Task item:
All of the records below need to be written out exactly, but without the pictures.

Data in this exercise:
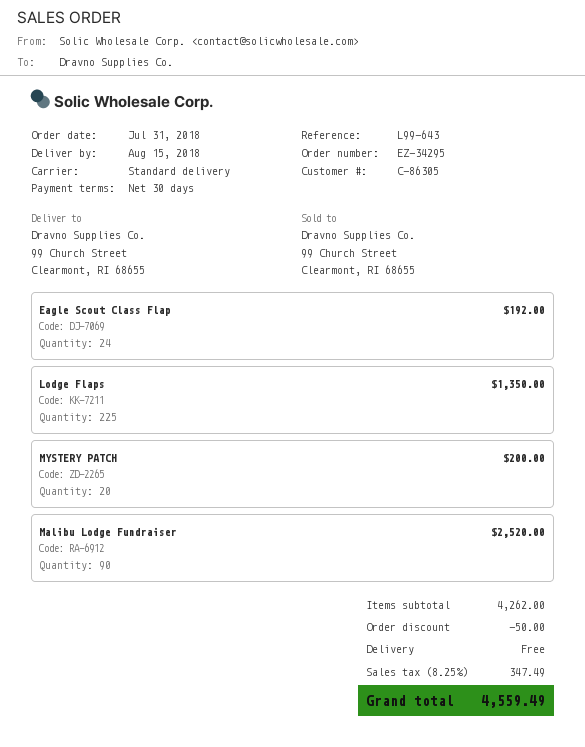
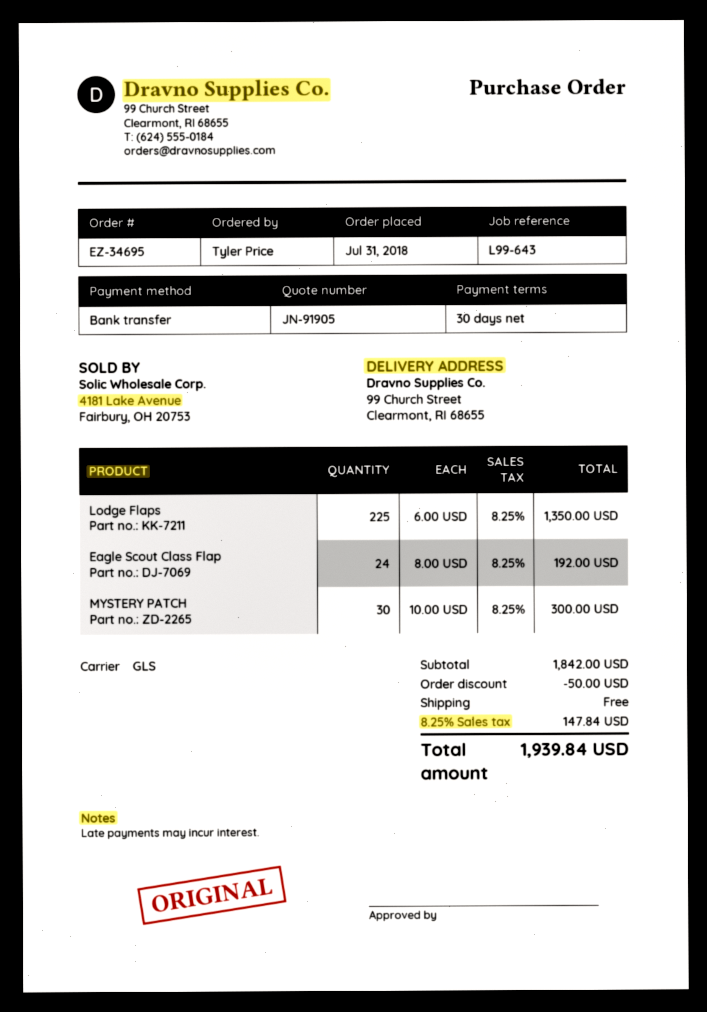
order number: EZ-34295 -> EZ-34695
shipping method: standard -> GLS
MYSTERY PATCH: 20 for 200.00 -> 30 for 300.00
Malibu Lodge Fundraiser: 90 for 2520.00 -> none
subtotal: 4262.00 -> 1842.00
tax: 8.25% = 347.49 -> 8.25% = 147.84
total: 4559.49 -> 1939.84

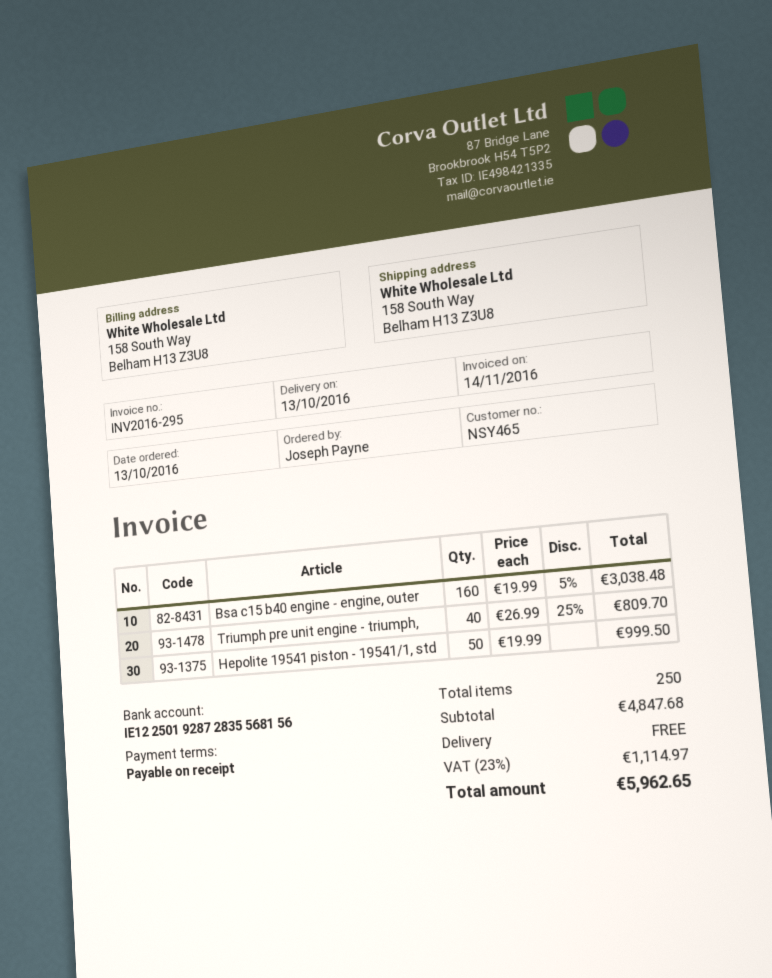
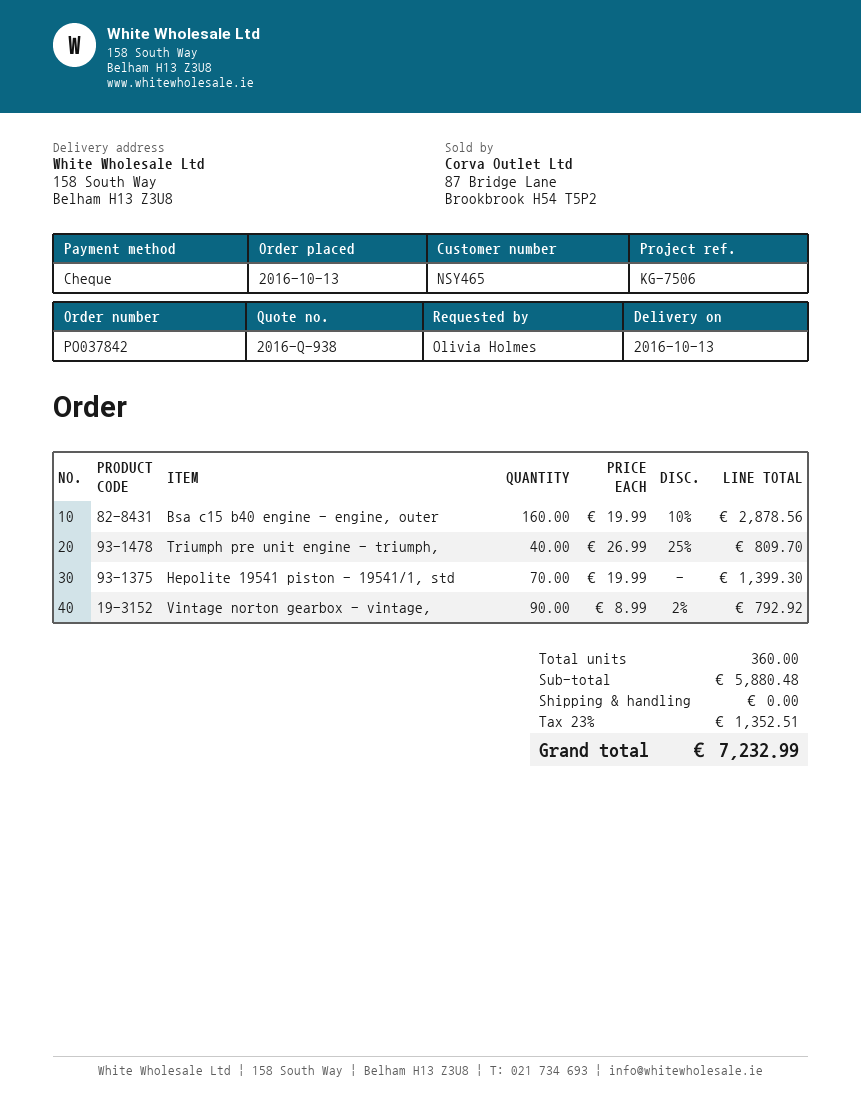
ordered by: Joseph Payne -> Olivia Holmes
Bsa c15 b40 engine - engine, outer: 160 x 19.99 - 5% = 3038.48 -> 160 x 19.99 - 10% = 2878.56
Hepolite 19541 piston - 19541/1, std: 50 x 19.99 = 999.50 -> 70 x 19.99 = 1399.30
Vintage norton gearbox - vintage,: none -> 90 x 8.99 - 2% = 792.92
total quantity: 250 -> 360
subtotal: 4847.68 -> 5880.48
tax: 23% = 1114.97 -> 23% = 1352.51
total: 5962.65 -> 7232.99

Exercise response:
order number: EZ-34295 -> EZ-34695
shipping method: standard -> GLS
MYSTERY PATCH: 20 for 200.00 -> 30 for 300.00
Malibu Lodge Fundraiser: 90 for 2520.00 -> none
subtotal: 4262.00 -> 1842.00
tax: 8.25% = 347.49 -> 8.25% = 147.84
total: 4559.49 -> 1939.84

ordered by: Joseph Payne -> Olivia Holmes
Bsa c15 b40 engine - engine, outer: 160 x 19.99 - 5% = 3038.48 -> 160 x 19.99 - 10% = 2878.56
Hepolite 19541 piston - 19541/1, std: 50 x 19.99 = 999.50 -> 70 x 19.99 = 1399.30
Vintage norton gearbox - vintage,: none -> 90 x 8.99 - 2% = 792.92
total quantity: 250 -> 360
subtotal: 4847.68 -> 5880.48
tax: 23% = 1114.97 -> 23% = 1352.51
total: 5962.65 -> 7232.99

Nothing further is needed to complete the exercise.